_Required action:_
Everything from the line containing "realize we have to shit real bad." to the end of the data must be duplicated word for word, and nothing else may appear.

= = =

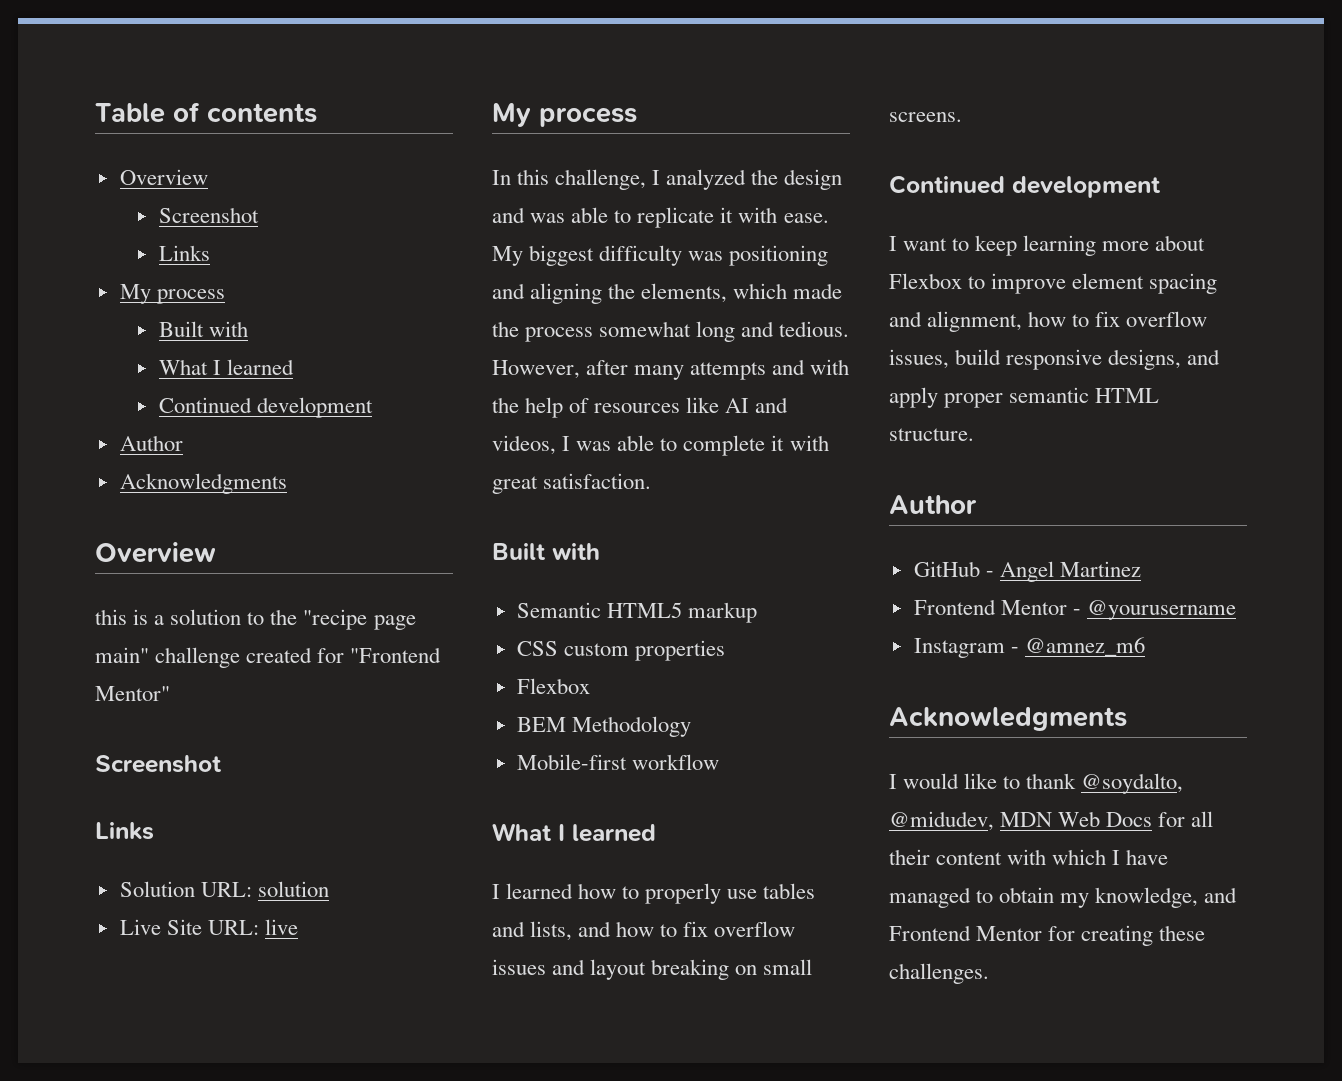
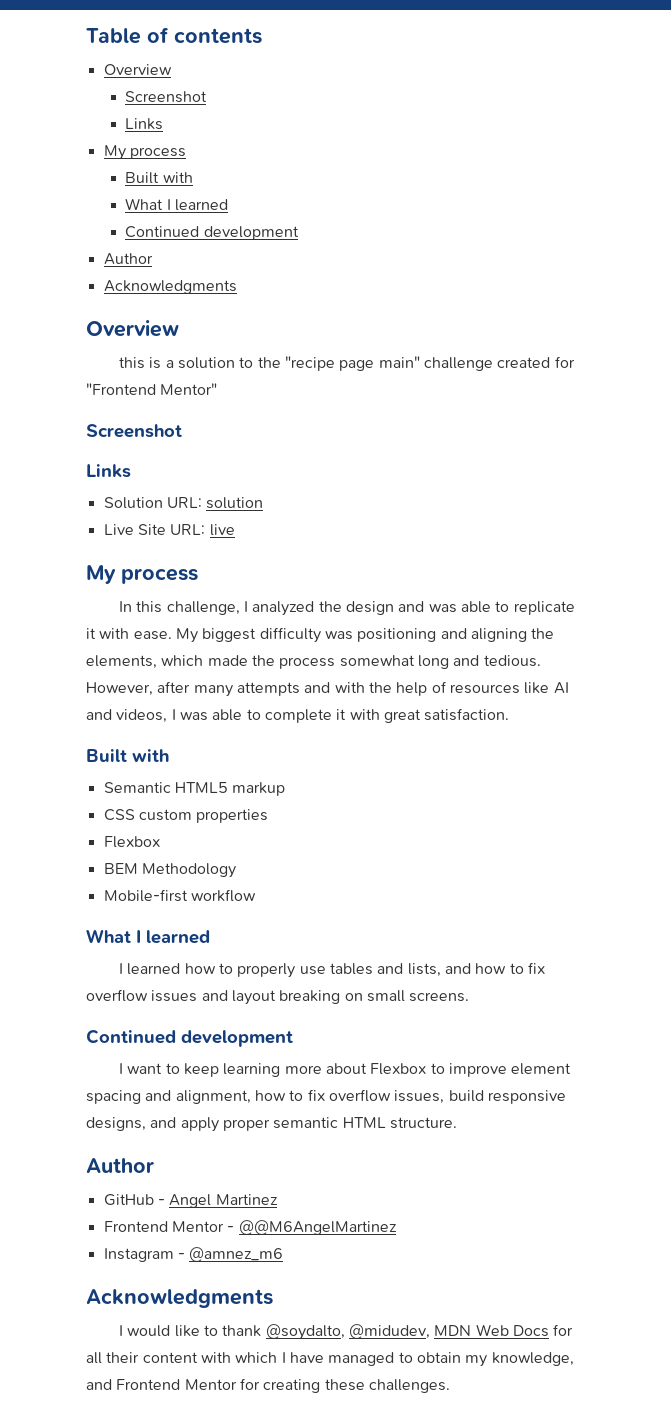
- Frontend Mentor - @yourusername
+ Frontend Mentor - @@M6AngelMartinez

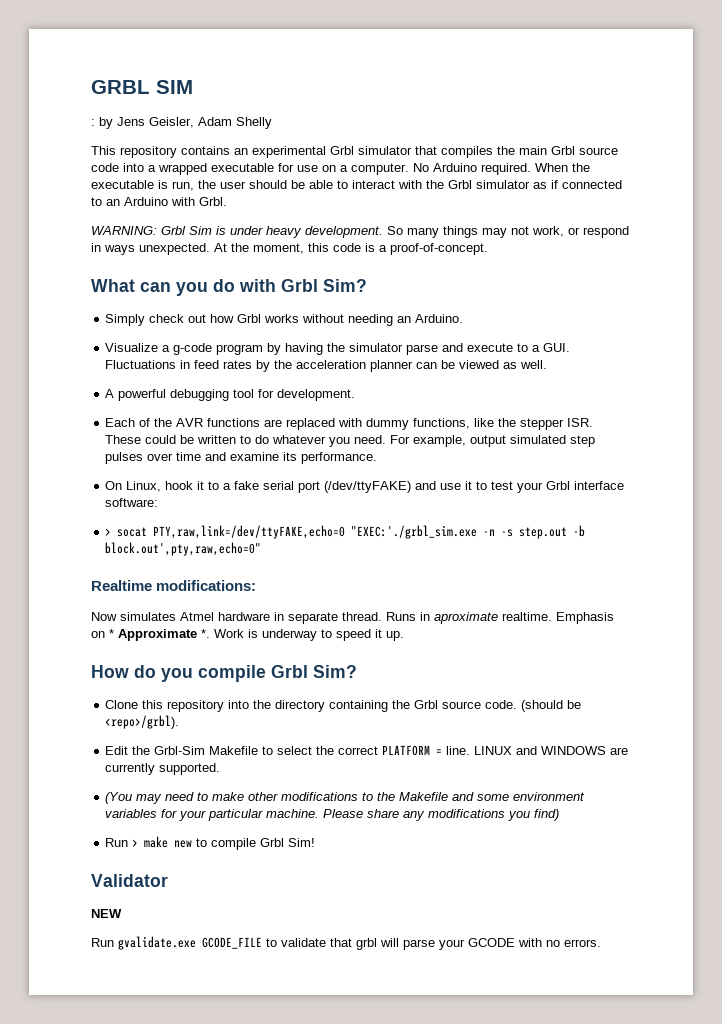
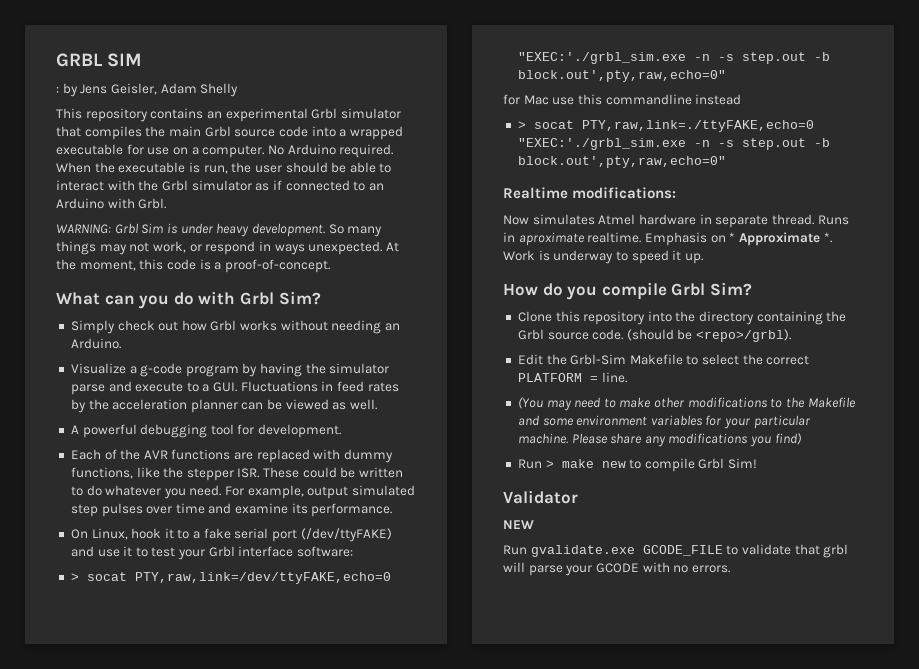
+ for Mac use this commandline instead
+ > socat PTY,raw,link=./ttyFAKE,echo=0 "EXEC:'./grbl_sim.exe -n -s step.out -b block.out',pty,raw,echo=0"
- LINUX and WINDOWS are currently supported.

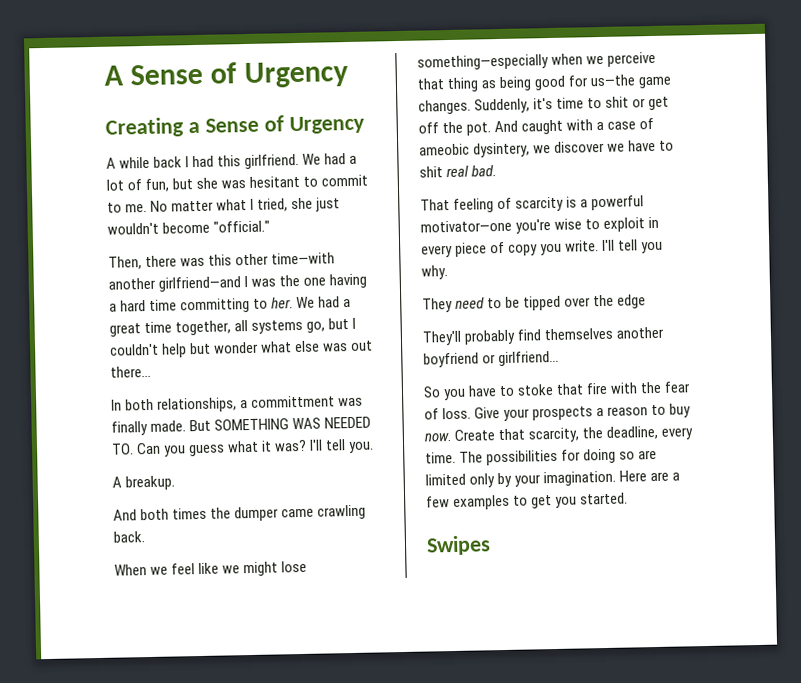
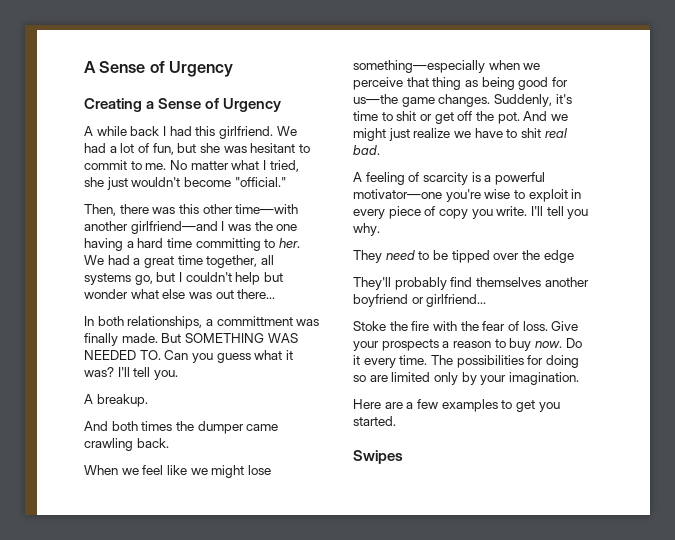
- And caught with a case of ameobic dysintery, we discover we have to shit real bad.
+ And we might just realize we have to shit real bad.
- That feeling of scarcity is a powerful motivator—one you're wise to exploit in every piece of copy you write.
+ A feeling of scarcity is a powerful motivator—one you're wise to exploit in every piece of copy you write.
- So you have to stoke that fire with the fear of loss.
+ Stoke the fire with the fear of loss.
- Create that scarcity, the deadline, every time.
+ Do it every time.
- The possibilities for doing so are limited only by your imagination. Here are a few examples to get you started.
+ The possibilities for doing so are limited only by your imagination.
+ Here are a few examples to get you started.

= = =

_Output for this exercise:_
+ And we might just realize we have to shit real bad.
- That feeling of scarcity is a powerful motivator—one you're wise to exploit in every piece of copy you write.
+ A feeling of scarcity is a powerful motivator—one you're wise to exploit in every piece of copy you write.
- So you have to stoke that fire with the fear of loss.
+ Stoke the fire with the fear of loss.
- Create that scarcity, the deadline, every time.
+ Do it every time.
- The possibilities for doing so are limited only by your imagination. Here are a few examples to get you started.
+ The possibilities for doing so are limited only by your imagination.
+ Here are a few examples to get you started.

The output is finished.